* How to complete this task: Retype, without any change, the first line of the records and every line after it through the one containing "- /ping - Test bot responsiveness".

* Provided material:

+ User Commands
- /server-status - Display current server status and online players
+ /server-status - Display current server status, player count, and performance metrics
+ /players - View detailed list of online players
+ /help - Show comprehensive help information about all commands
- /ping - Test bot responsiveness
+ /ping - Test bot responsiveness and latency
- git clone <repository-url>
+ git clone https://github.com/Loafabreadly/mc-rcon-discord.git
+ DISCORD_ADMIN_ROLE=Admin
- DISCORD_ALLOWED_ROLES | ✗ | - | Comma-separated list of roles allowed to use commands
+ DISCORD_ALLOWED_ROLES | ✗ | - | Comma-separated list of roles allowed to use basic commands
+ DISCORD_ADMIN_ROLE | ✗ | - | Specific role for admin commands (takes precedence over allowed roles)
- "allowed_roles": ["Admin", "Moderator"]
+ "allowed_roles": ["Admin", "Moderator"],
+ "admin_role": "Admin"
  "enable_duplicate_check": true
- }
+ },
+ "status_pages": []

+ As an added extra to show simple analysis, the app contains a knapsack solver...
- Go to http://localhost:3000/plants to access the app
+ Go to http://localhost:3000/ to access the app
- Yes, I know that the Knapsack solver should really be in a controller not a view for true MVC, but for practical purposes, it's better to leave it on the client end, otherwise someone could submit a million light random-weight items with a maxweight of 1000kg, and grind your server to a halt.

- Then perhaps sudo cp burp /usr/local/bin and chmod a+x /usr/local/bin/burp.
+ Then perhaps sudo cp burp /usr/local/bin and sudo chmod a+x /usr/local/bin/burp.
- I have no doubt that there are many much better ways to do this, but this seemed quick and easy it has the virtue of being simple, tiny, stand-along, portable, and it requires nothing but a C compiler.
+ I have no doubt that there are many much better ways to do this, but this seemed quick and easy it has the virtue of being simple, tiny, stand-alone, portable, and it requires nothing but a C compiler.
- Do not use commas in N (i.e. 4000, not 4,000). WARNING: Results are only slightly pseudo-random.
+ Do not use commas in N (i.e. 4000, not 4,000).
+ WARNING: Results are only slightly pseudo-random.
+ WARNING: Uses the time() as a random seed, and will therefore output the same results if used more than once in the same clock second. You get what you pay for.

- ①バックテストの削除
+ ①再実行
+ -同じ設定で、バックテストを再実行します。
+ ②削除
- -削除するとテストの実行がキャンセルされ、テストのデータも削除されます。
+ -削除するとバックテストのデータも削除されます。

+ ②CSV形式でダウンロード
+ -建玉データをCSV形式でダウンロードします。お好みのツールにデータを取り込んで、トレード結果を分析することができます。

* Written reply:
+ User Commands
- /server-status - Display current server status and online players
+ /server-status - Display current server status, player count, and performance metrics
+ /players - View detailed list of online players
+ /help - Show comprehensive help information about all commands
- /ping - Test bot responsiveness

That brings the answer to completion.